TO DO = What is needed is an exact transcription of the line with "Recipe with Health" and all the lines that follow it in the entries below; add nothing else.

DATA SUPPLIED =
*** Block opens ***

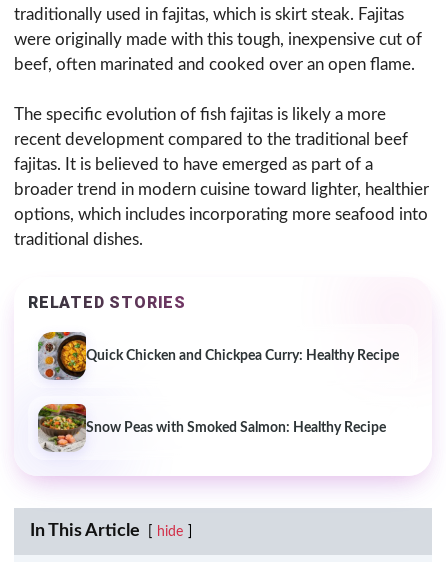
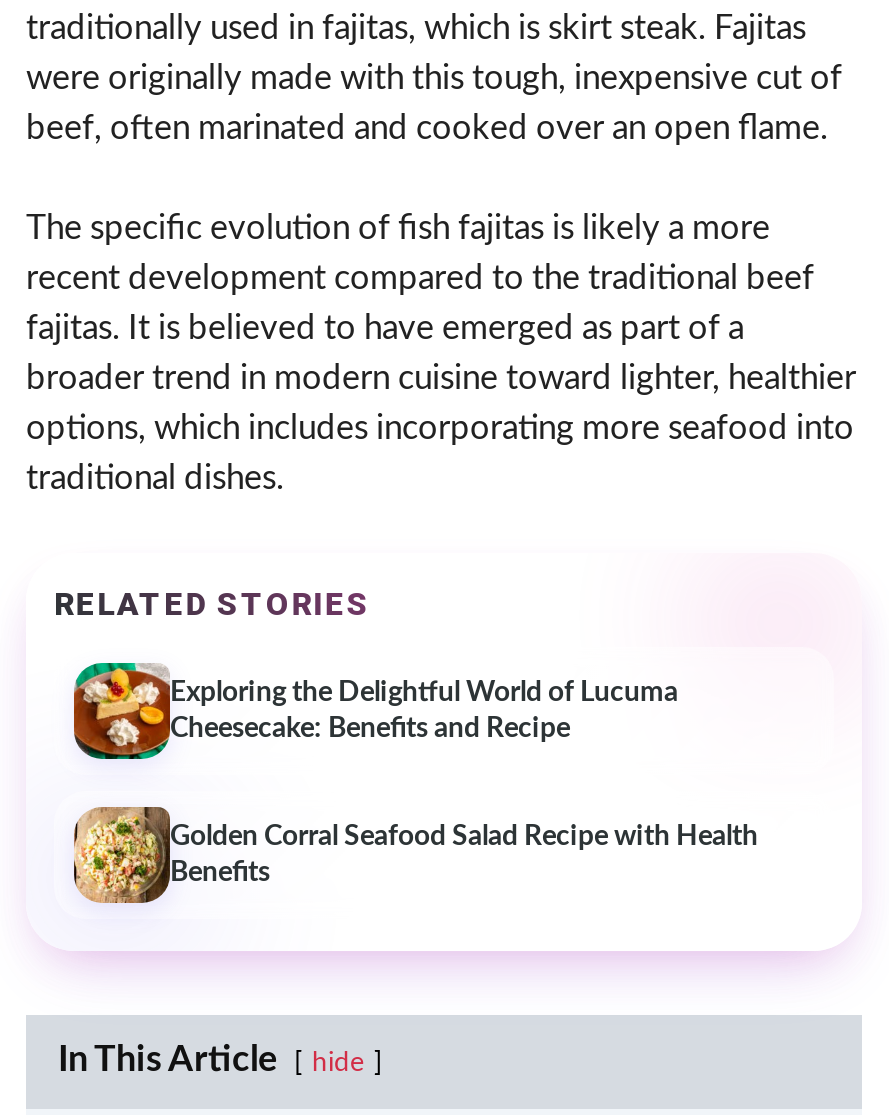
- [image]
- Quick Chicken and Chickpea Curry: Healthy Recipe
+ [image]
+ Exploring the Delightful World of Lucuma
+ Cheesecake: Benefits and Recipe

- [image]
- Snow Peas with Smoked Salmon: Healthy Recipe
+ [image]
+ Golden Corral Seafood Salad Recipe with Health
+ Benefits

*** Block closes ***

YOUR SOLUTION =
+ Golden Corral Seafood Salad Recipe with Health
+ Benefits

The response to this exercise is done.